The Problem with Windows 10 on ARM (Premium)

While many will point to its performance and app compatibility issues, the biggest problem with Windows 10 on ARM is hubris. This platform exists for only one reason, which is to screw over Intel. And that is not an origin story to be proud of. Nor is it a solid strategy for success.

I'm reminded of Microsoft's initial efforts around the Zune, it's ill-conceived and ill-fated digital music player. At the time, the software giant was suffering from early-onset Apple envy and it still believed that the Microsoft brand meant a damn to consumers.

The result was Zune, a me-too product that was rushed to market in 2006 with no meaningful differentiators over the iPod it sought to supplant.
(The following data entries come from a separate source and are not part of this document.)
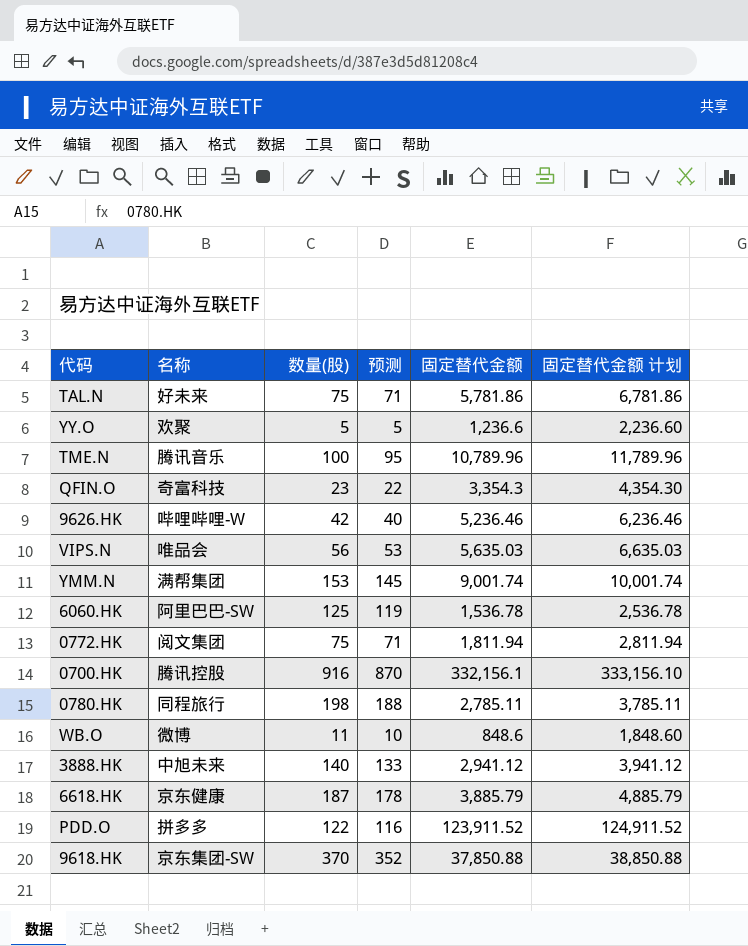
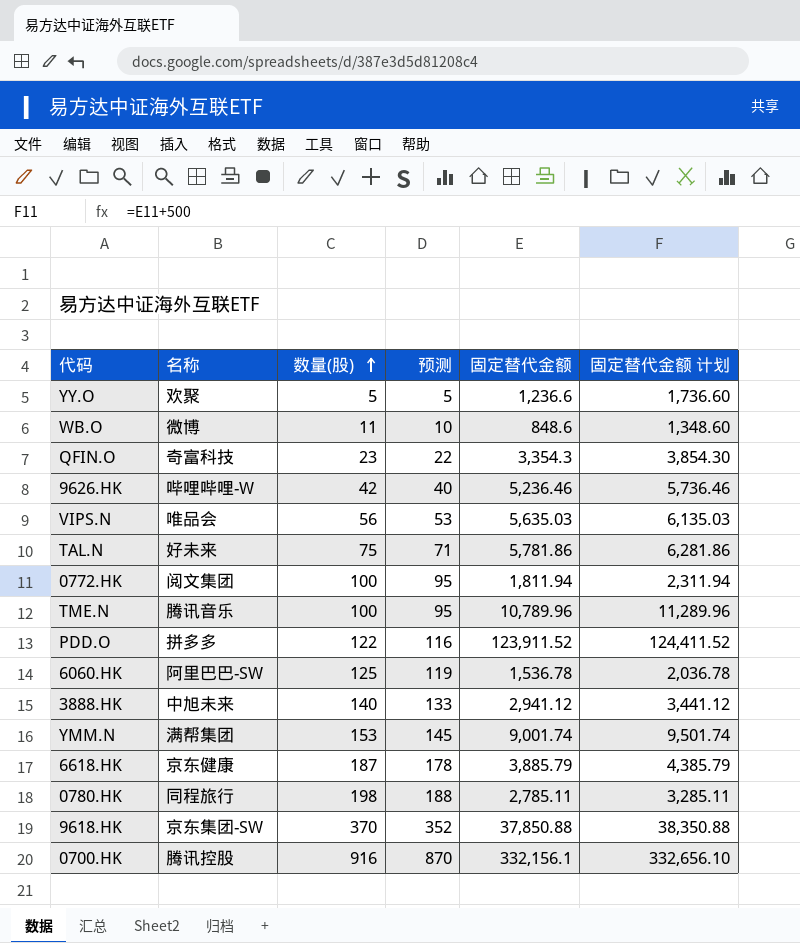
row order: none -> 数量(股) ascending
column 固定替代金额 计划 | formula: [固定替代金额] + 1000 -> [固定替代金额] + 500
0772.HK | 数量(股): 75 -> 100
0772.HK | 预测: 71 -> 95

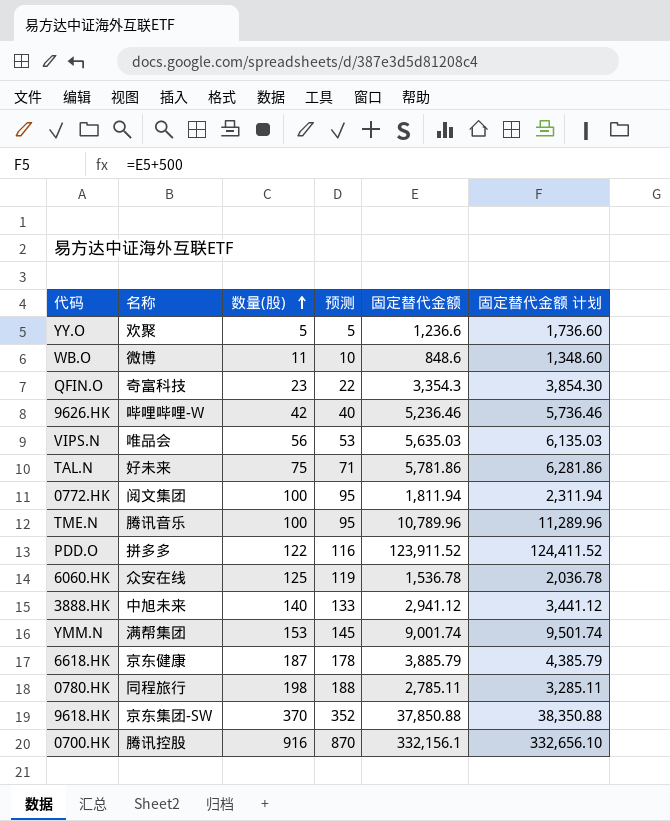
6060.HK | 名称: 阿里巴巴-SW -> 众安在线

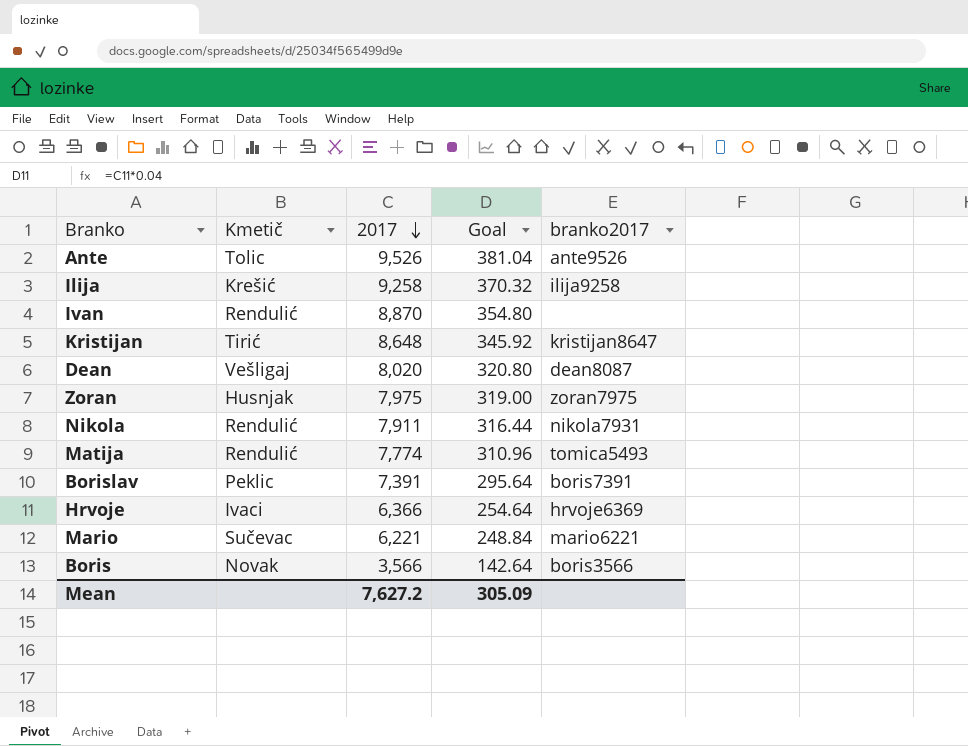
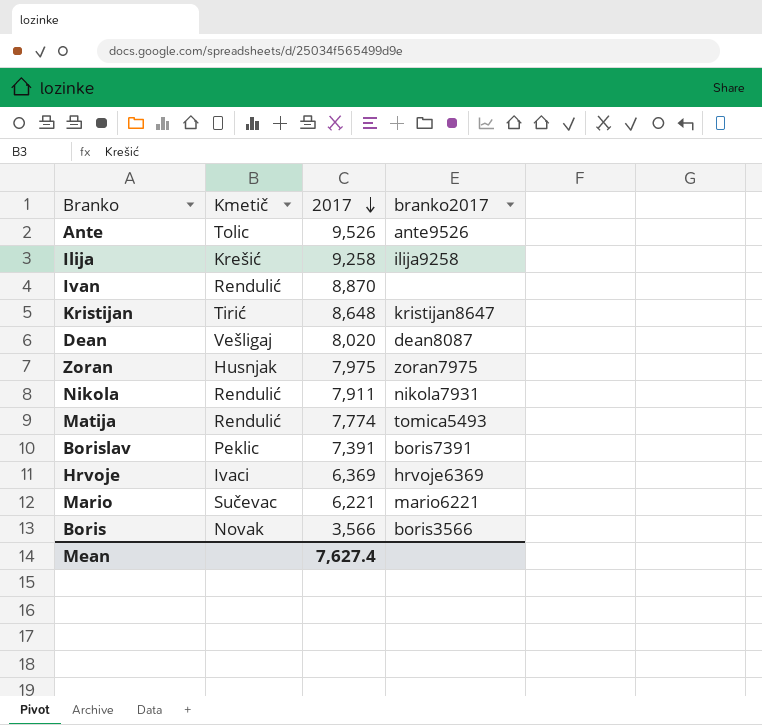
column Goal | formula: [2017] * 0.04 -> none
Hrvoje | 2017: 6,366 -> 6,369
Mean | 2017: 7,627.2 -> 7,627.4

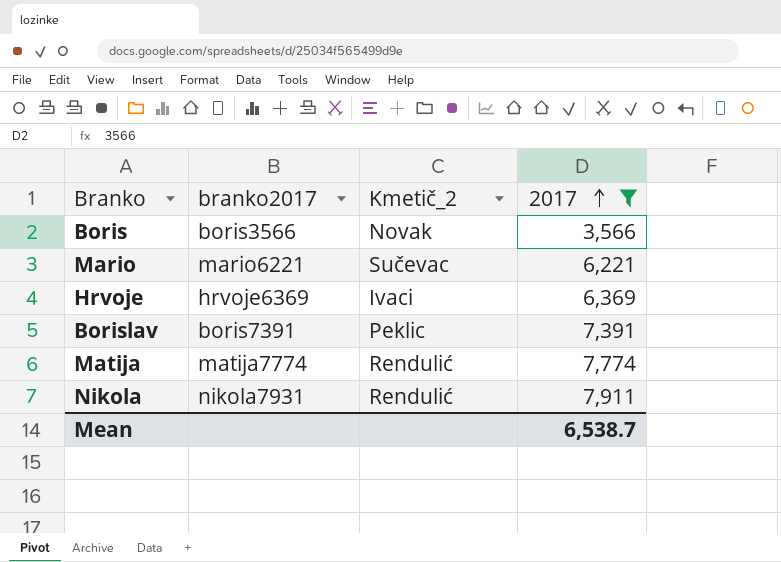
filter: none -> 2017 <= 7,911
row order: 2017 descending -> 2017 ascending
column branko2017 | position: 4 -> 2
column name: Kmetič -> Kmetič_2
Matija | branko2017: tomica5493 -> matija7774
Mean | 2017: 7,627.4 -> 6,538.7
Microsoft's marketing highlighted its own cluelessness. "Hello from Seattle" replaced "Designed by Apple in California." And "Welcome to the social" simply emphasized the fact that no one else was even using the thing; the "social" bit is exactly what was missing.

But the overwhelming issue with Zune wasn't its terrible re-skinned Windows Media Player software, its incompatible, proprietary media formats, or the pointlessness of "squirting" songs to others. It was hubris: Microsoft still believed in 2006 that it could grab market share simply by showing up. It never even attempted to understand why Apple's devices were so popular or what it would take---a miracle---to drive an exodus from a music platform that, frankly, its users really enjoyed.

What the iPod should have been is a wake-up call about Microsoft's standing in the world: After all, most iPod users were Windows users, too. And instead of focusing on that inconvenient truth, some Xbox guys---who were much less insightful and successful than they thought they were---dumped Zune into the market. The rest, as they say, was history.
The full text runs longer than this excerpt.